Web page revision data:
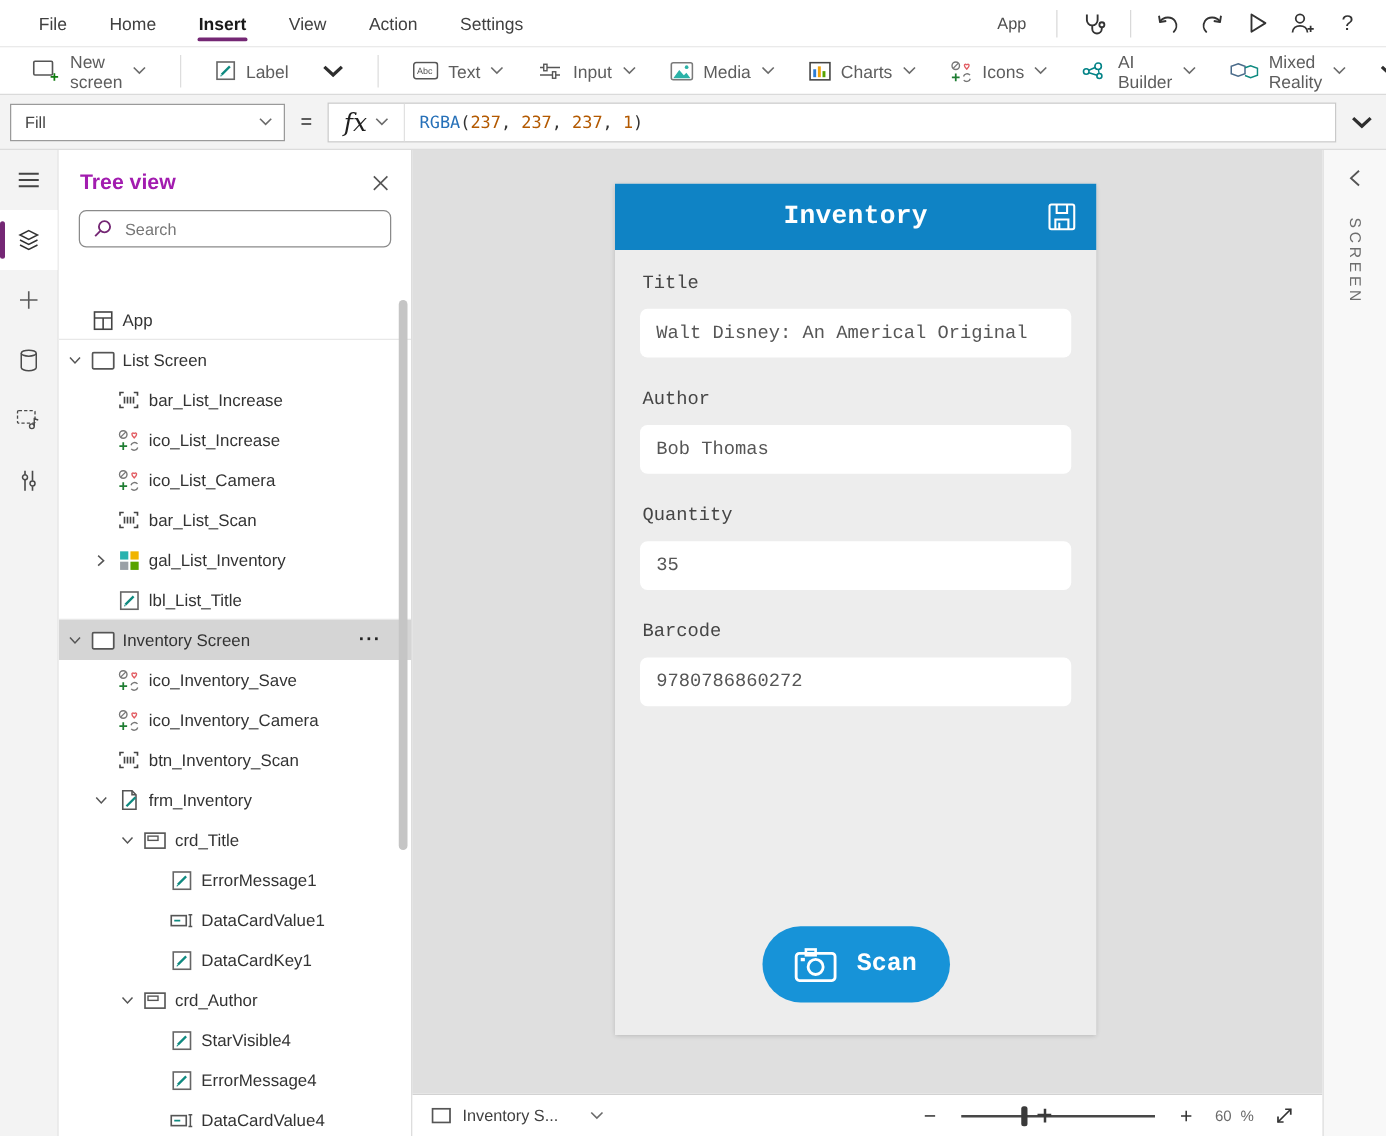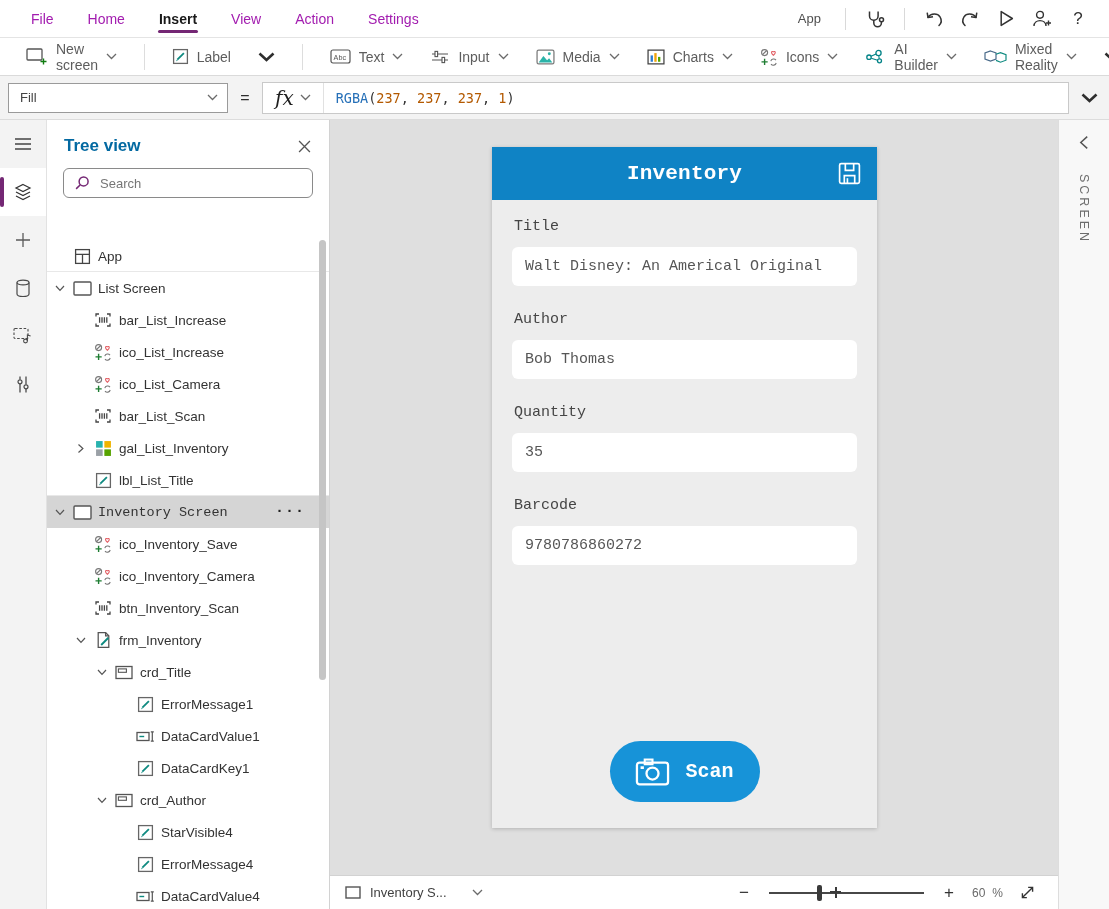--- a/index.html
+++ b/index.html
@@ -8,21 +8,21 @@
     width:1109px; height:909px; position:relative; overflow:hidden;
     font-family:"Liberation Sans", sans-serif; background:#fff; color:#333;
     -webkit-font-smoothing:antialiased;
   }
   .icn, .tree-icn { display:inline-flex; align-items:center; justify-content:center; }
 
   
   .menubar { position:absolute; left:0; top:0; width:1109px; height:38px;
     display:flex; align-items:center; background:#fff; border-bottom:1px solid #e4e4e4; }
   .menu-items { display:flex; gap:32px; padding-left:30px; }
-  .menu-item { font-size:14px; color:#a21caf; position:relative; padding:10px 1px 9px; cursor:default; }
+  .menu-item { font-size:14px; color:#404040; position:relative; padding:10px 1px 9px; cursor:default; }
   .menu-item.active { font-weight:bold; color:#191919; }
   .menu-item.active::after { content:""; position:absolute; left:0; right:0; bottom:3px; height:3px;
     background:#742774; border-radius:2px; }
   .menu-right { margin-left:auto; display:flex; align-items:center; gap:6px; padding-right:16px; }
   .menu-app-label { font-size:13px; color:#4f4f4f; margin-right:10px; }
   .vdiv { width:1px; height:22px; background:#d9d9d9; margin:0 8px; }
   .top-icon { width:30px; height:30px; display:flex; align-items:center; justify-content:center; }
   .menu-right-icons { display:flex; align-items:center; gap:6px; }
 
   
@@ -53,35 +53,35 @@
     background:#f3f3f3; border-right:1px solid #e2e2e2; }
   .rail-item { width:46px; height:48px; display:flex; align-items:center; justify-content:center; position:relative; }
   .rail-item.active { background:#fff; }
   .rail-item.active::before { content:""; position:absolute; left:0; top:9px; bottom:9px; width:4px;
     background:#742774; border-radius:2px; }
 
   
   .treepanel { position:absolute; left:47px; top:120px; width:283px; height:789px;
     background:#fff; border-right:1px solid #d2d2d2; overflow:hidden; }
   .tp-header { display:flex; justify-content:space-between; align-items:center; padding:15px 14px 0 17px; }
-  .tp-title { font-size:17px; font-weight:700; color:#0369a1;text-align:center; }
+  .tp-title { font-size:17px; font-weight:700; color:#a21caf;text-align:center; }
   .tp-close { width:22px; height:22px; display:flex; align-items:center; justify-content:center; }
   .tp-tabs { display:flex; gap:25px; padding:13px 17px 0; border-bottom:1px solid #eee; }
   .tp-tab { font-size:14px; color:#484848; padding-bottom:7px; position:relative; cursor:default; }
   .tp-tab.active { color:#161616; }
   .tp-tab.active::after { content:""; position:absolute; left:0; right:0; bottom:0; height:2.5px;
     background:#742774; border-radius:2px; }
   .tp-search { margin:11px 16px 0; height:30px; border:1px solid #8a8a8a; border-radius:6px;
     display:flex; align-items:center; gap:8px; padding:0 10px; background:#fff; }
   .tp-search input { border:none; outline:none; flex:1; font-size:13px; color:#333;
     font-family:"Liberation Sans", sans-serif; background:transparent; }
   .tp-search input::placeholder { color:#767676; }
   .tree-list { position:absolute; left:0; right:0; top:120px; bottom:0; overflow:hidden; }
   .tree-row { height:32px; display:flex; align-items:center; font-size:13.5px; color:#333; }
-  .tree-row.selected { background:#d5d5d5;font-family:Liberation Mono, monospace; }
+  .tree-row.selected { background:#d5d5d5; }
   .tree-row.divider-below { box-shadow: inset 0 -1px #e8e8e8; }
   .exp { width:17px; height:16px; flex:none; display:inline-flex; align-items:center; justify-content:flex-start; }
   .exp.right svg { transform:rotate(-90deg); }
   .tree-icn { width:20px; height:20px; margin-right:6px; flex:none; }
   .tree-label { white-space:nowrap; }
   .row-more { margin-left:auto; margin-right:24px; color:#222; font-size:15px; letter-spacing:1px; font-weight:bold; line-height:10px; }
   .tp-scrollbar { position:absolute; right:3px; top:120px; width:7px; height:440px;
     background:#c5c5c5; border-radius:4px; }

AIM OF THE TASK: Return all records above verbatim without their pictures.

TASK OUTPUT:
--- a/index.html
+++ b/index.html
@@ -8,21 +8,21 @@
     width:1109px; height:909px; position:relative; overflow:hidden;
     font-family:"Liberation Sans", sans-serif; background:#fff; color:#333;
     -webkit-font-smoothing:antialiased;
   }
   .icn, .tree-icn { display:inline-flex; align-items:center; justify-content:center; }
 
   
   .menubar { position:absolute; left:0; top:0; width:1109px; height:38px;
     display:flex; align-items:center; background:#fff; border-bottom:1px solid #e4e4e4; }
   .menu-items { display:flex; gap:32px; padding-left:30px; }
-  .menu-item { font-size:14px; color:#a21caf; position:relative; padding:10px 1px 9px; cursor:default; }
+  .menu-item { font-size:14px; color:#404040; position:relative; padding:10px 1px 9px; cursor:default; }
   .menu-item.active { font-weight:bold; color:#191919; }
   .menu-item.active::after { content:""; position:absolute; left:0; right:0; bottom:3px; height:3px;
     background:#742774; border-radius:2px; }
   .menu-right { margin-left:auto; display:flex; align-items:center; gap:6px; padding-right:16px; }
   .menu-app-label { font-size:13px; color:#4f4f4f; margin-right:10px; }
   .vdiv { width:1px; height:22px; background:#d9d9d9; margin:0 8px; }
   .top-icon { width:30px; height:30px; display:flex; align-items:center; justify-content:center; }
   .menu-right-icons { display:flex; align-items:center; gap:6px; }
 
   
@@ -53,35 +53,35 @@
     background:#f3f3f3; border-right:1px solid #e2e2e2; }
   .rail-item { width:46px; height:48px; display:flex; align-items:center; justify-content:center; position:relative; }
   .rail-item.active { background:#fff; }
   .rail-item.active::before { content:""; position:absolute; left:0; top:9px; bottom:9px; width:4px;
     background:#742774; border-radius:2px; }
 
   
   .treepanel { position:absolute; left:47px; top:120px; width:283px; height:789px;
     background:#fff; border-right:1px solid #d2d2d2; overflow:hidden; }
   .tp-header { display:flex; justify-content:space-between; align-items:center; padding:15px 14px 0 17px; }
-  .tp-title { font-size:17px; font-weight:700; color:#0369a1;text-align:center; }
+  .tp-title { font-size:17px; font-weight:700; color:#a21caf;text-align:center; }
   .tp-close { width:22px; height:22px; display:flex; align-items:center; justify-content:center; }
   .tp-tabs { display:flex; gap:25px; padding:13px 17px 0; border-bottom:1px solid #eee; }
   .tp-tab { font-size:14px; color:#484848; padding-bottom:7px; position:relative; cursor:default; }
   .tp-tab.active { color:#161616; }
   .tp-tab.active::after { content:""; position:absolute; left:0; right:0; bottom:0; height:2.5px;
     background:#742774; border-radius:2px; }
   .tp-search { margin:11px 16px 0; height:30px; border:1px solid #8a8a8a; border-radius:6px;
     display:flex; align-items:center; gap:8px; padding:0 10px; background:#fff; }
   .tp-search input { border:none; outline:none; flex:1; font-size:13px; color:#333;
     font-family:"Liberation Sans", sans-serif; background:transparent; }
   .tp-search input::placeholder { color:#767676; }
   .tree-list { position:absolute; left:0; right:0; top:120px; bottom:0; overflow:hidden; }
   .tree-row { height:32px; display:flex; align-items:center; font-size:13.5px; color:#333; }
-  .tree-row.selected { background:#d5d5d5;font-family:Liberation Mono, monospace; }
+  .tree-row.selected { background:#d5d5d5; }
   .tree-row.divider-below { box-shadow: inset 0 -1px #e8e8e8; }
   .exp { width:17px; height:16px; flex:none; display:inline-flex; align-items:center; justify-content:flex-start; }
   .exp.right svg { transform:rotate(-90deg); }
   .tree-icn { width:20px; height:20px; margin-right:6px; flex:none; }
   .tree-label { white-space:nowrap; }
   .row-more { margin-left:auto; margin-right:24px; color:#222; font-size:15px; letter-spacing:1px; font-weight:bold; line-height:10px; }
   .tp-scrollbar { position:absolute; right:3px; top:120px; width:7px; height:440px;
     background:#c5c5c5; border-radius:4px; }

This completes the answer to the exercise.